** Opening RECORD SET block **

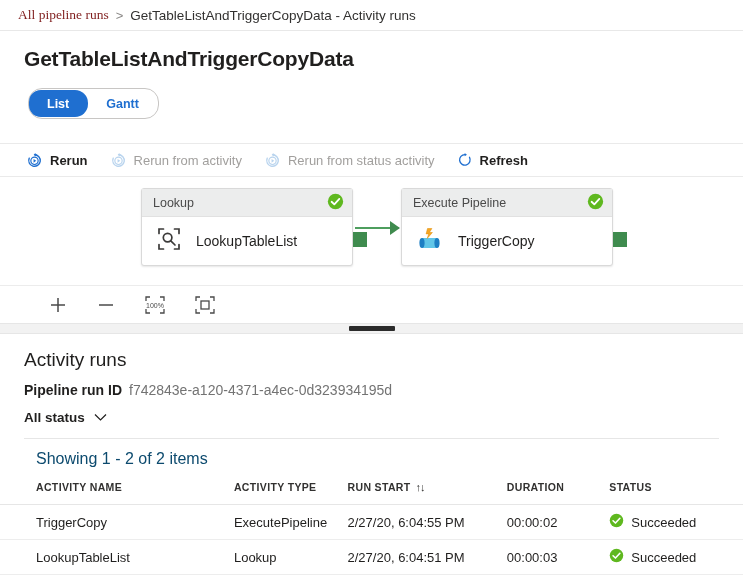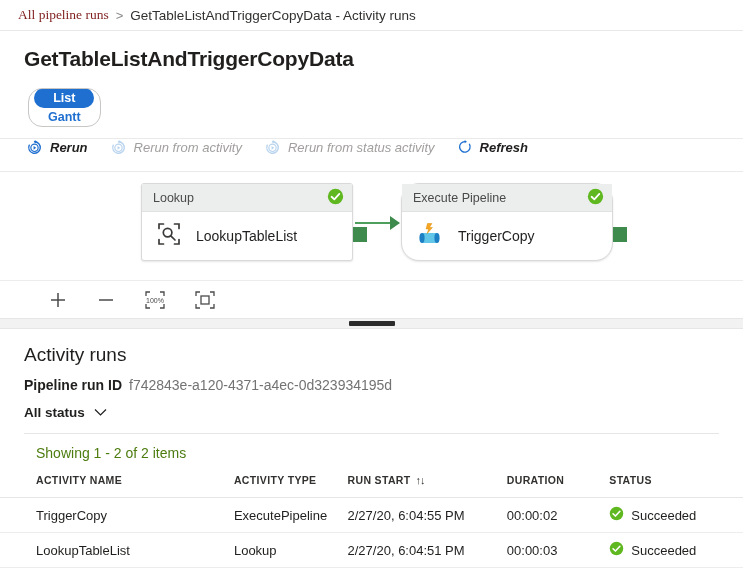--- a/index.html
+++ b/index.html
@@ -35,7 +35,7 @@
   .pill-group {
     display: inline-flex; align-items: center;
     border: 1px solid #c8c6c4; border-radius: 14px;
-    height: 39px; background: #fff; overflow: hidden; flex-direction: column;
+    height: 31px; background: #fff; overflow: hidden;
   }
   .pill {
     height: 25px; display: flex; align-items: center; justify-content: center;

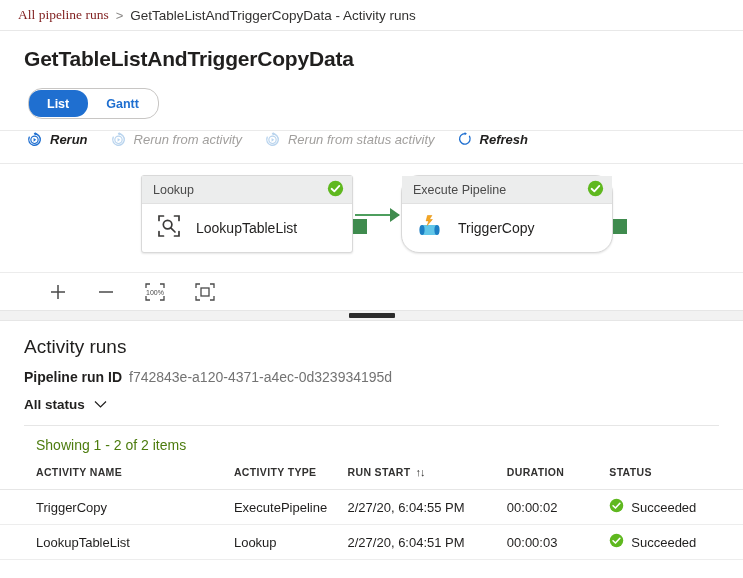--- a/index.html
+++ b/index.html
@@ -46,10 +46,10 @@
 
   
   .cmdbar {
-    margin-top: 11px;
+    margin-top: 24px;
     border-top: 1px solid #eaeaea; border-bottom: 1px solid #eaeaea;
-    height: 34px; display: flex; align-items: flex-start;
-    padding-left: 26px; gap: 22px; font-style: italic;
+    height: 34px; display: flex; align-items: center;
+    padding-left: 26px; gap: 22px;
   }
   .cmd { display: flex; align-items: center; gap: 7px; font-size: 13px; cursor: pointer; }
   .cmd.enabled { color: #201f1e; font-weight: bold; }

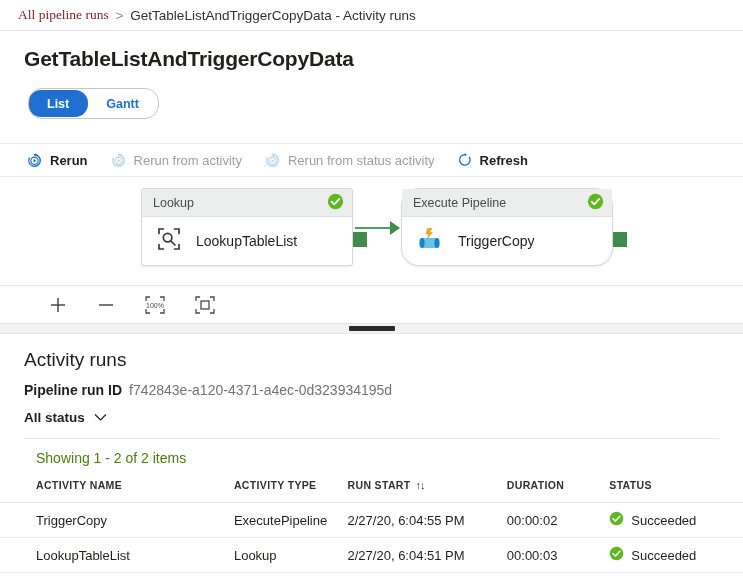--- a/index.html
+++ b/index.html
@@ -233,7 +233,7 @@
     <div class="conn-line" style="left:355px; top:50px; width:44px;"></div>
     <div class="conn-arrow" style="left:390px; top:44px;"></div>
 
-    <div class="node" style="left:401px; top:11px;border-radius:18px;">
+    <div class="node" style="left:401px; top:11px;">
       <div class="node-head">
         <span>Execute Pipeline</span>
         <span class="badge">

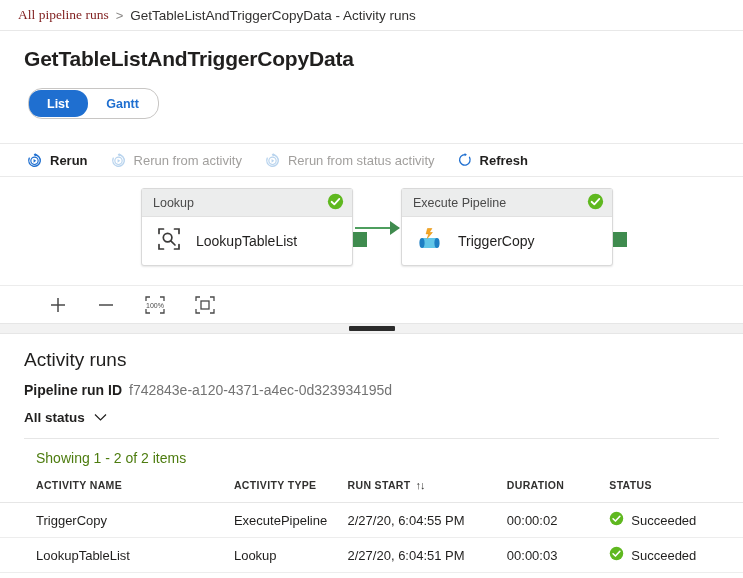--- a/index.html
+++ b/index.html
@@ -111,7 +111,7 @@
   }
   .filter { display: flex; align-items: center; gap: 9px; font-size: 13.5px; font-weight: bold; color: #201f1e; cursor: pointer; }
 
-  .showing { padding: 11px 0 0 36px; font-size: 14px; color: #4d7c0f; }
+  .showing { padding: 11px 0 0 36px; font-size: 16px; color: #0c4a6e; }
 
   table { width: 100%; border-collapse: collapse; margin-top: 13px; table-layout: fixed; }
   thead th {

** Closing RECORD SET block **

• [DIRECTIONS]: Reprint the data verbatim, pictures excluded.

• [REPLY TO THE EXERCISE]:
--- a/index.html
+++ b/index.html
@@ -35,7 +35,7 @@
   .pill-group {
     display: inline-flex; align-items: center;
     border: 1px solid #c8c6c4; border-radius: 14px;
-    height: 39px; background: #fff; overflow: hidden; flex-direction: column;
+    height: 31px; background: #fff; overflow: hidden;
   }
   .pill {
     height: 25px; display: flex; align-items: center; justify-content: center;

--- a/index.html
+++ b/index.html
@@ -46,10 +46,10 @@
 
   
   .cmdbar {
-    margin-top: 11px;
+    margin-top: 24px;
     border-top: 1px solid #eaeaea; border-bottom: 1px solid #eaeaea;
-    height: 34px; display: flex; align-items: flex-start;
-    padding-left: 26px; gap: 22px; font-style: italic;
+    height: 34px; display: flex; align-items: center;
+    padding-left: 26px; gap: 22px;
   }
   .cmd { display: flex; align-items: center; gap: 7px; font-size: 13px; cursor: pointer; }
   .cmd.enabled { color: #201f1e; font-weight: bold; }

--- a/index.html
+++ b/index.html
@@ -233,7 +233,7 @@
     <div class="conn-line" style="left:355px; top:50px; width:44px;"></div>
     <div class="conn-arrow" style="left:390px; top:44px;"></div>
 
-    <div class="node" style="left:401px; top:11px;border-radius:18px;">
+    <div class="node" style="left:401px; top:11px;">
       <div class="node-head">
         <span>Execute Pipeline</span>
         <span class="badge">

--- a/index.html
+++ b/index.html
@@ -111,7 +111,7 @@
   }
   .filter { display: flex; align-items: center; gap: 9px; font-size: 13.5px; font-weight: bold; color: #201f1e; cursor: pointer; }
 
-  .showing { padding: 11px 0 0 36px; font-size: 14px; color: #4d7c0f; }
+  .showing { padding: 11px 0 0 36px; font-size: 16px; color: #0c4a6e; }
 
   table { width: 100%; border-collapse: collapse; margin-top: 13px; table-layout: fixed; }
   thead th {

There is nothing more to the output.